La qualité sournoise de la conclusion de la séquence rend les allusions claires d'Aster au travail d'artistes singuliers comme Don Hertzfeldt, Michel Gondry et Charlie Kaufman d'autant plus imméritées. Au-delà de cela, c'est l'une des nombreuses sections du film qui a le potentiel d'élargir le territoire thématique et émotionnel de Beau a peur , mais qui est néanmoins rendue superficielle par une blague de dernière minute de la part d'Aster. Dans l'ensemble, la nature cyclique de nombreuses séquences du film rend son exécution gonflée de plus en plus injustifiée et vaine. Derrière la caméra, Aster semble conscient que Beau a peur est plus long qu'il ne devrait l'être, mais cette prise de conscience ne rend pas l'expérience de le regarder moins fatigante ou grinçante.
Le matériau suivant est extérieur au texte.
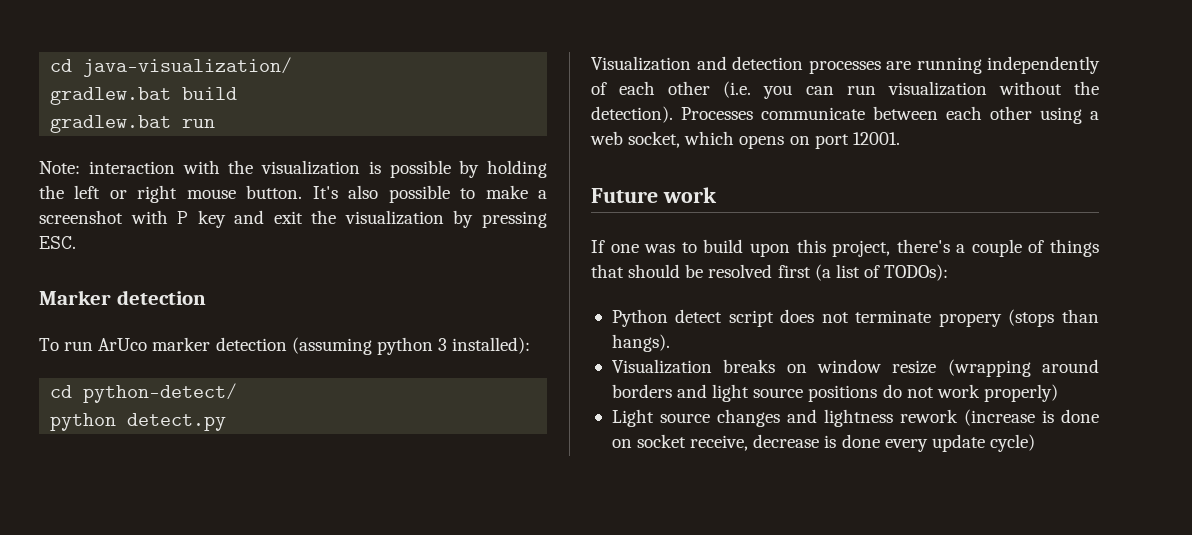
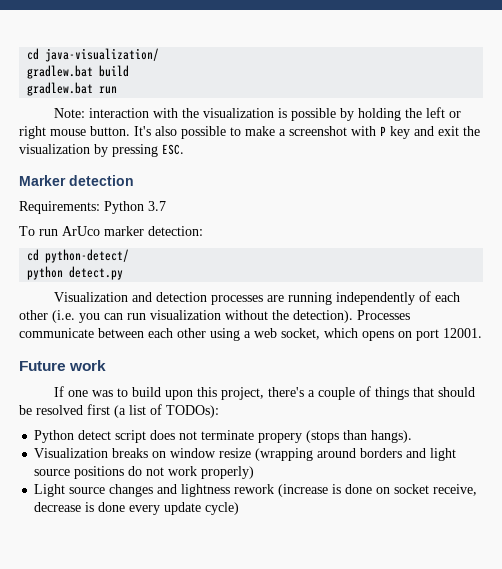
+ Requirements: Python 3.7
- To run ArUco marker detection (assuming python 3 installed):
+ To run ArUco marker detection:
Le sens immature de la comédie et de la provocation du film est d'autant plus exaspérant que tant d'autres aspects sont accomplis. Aster ne s'est peut-être jamais senti aussi visuellement en contrôle qu'ici. Tout au long de son exécution, Beau a peur offre suffisamment de moments de construction visuelle brillante pour qu'il soit impossible de ne pas être impressionné par certaines des décisions de composition et de rédaction d'Aster. C'est particulièrement vrai pour une séquence du film dans laquelle Zoe Lister-Jones donne un monologue en tant que version plus jeune de Mona de LuPone. Aster tient non seulement un angle bas statique sur Lister-Jones pour l'intégralité de la scène, mais s'appuie sur une seule source de lumière: une veilleuse multicolore tournante, qui baigne le visage de Mona de plusieurs couleurs alors même que le reste de son corps reste plongé dans les ténèbres.
En termes d'éléments visuels, la scène est relativement simple, mais l'effet qu'elle produit est à la fois troublant et hypnotique. C'est un moment où la capacité d'Aster à mettre en évidence les horreurs banales de la vie quotidienne est étonnamment claire, et il offre également aux téléspectateurs un aperçu d'une version de Beau a peur qui aurait pu être beaucoup plus tolérable et intéressante que celle qu'Aster a livrée. Malgré l'excellent travail accompli par de nombreux membres de la distribution du film (Lister-Jones et LuPone réalisent des performances particulièrement mémorables), ce qui aurait pu être un portrait réfléchi et cauchemardesque de la vie d'un homme a plutôt été rendu comme un exercice hurlant et enfantin d'expression émotionnelle. tourment qui n'a même pas la décence de justifier sa propre tendance perversement sadique.
C'est l'équivalent cinématographique de l'enfant dans le bus scolaire qui passe chaque jour à vous foutre dans le dos parce qu'il ne peut tout simplement pas comprendre à quel point il trouve ennuyeux les autres. Vous connaissez le genre. Celui que les autres pointent du doigt et disent : "Quoi que vous fassiez, essayez simplement de ne pas être comme ce gamin." Beau a peur est vraiment ce gamin .
Beau a peur ouvre dans les cinémas du pays le vendredi 21 avril.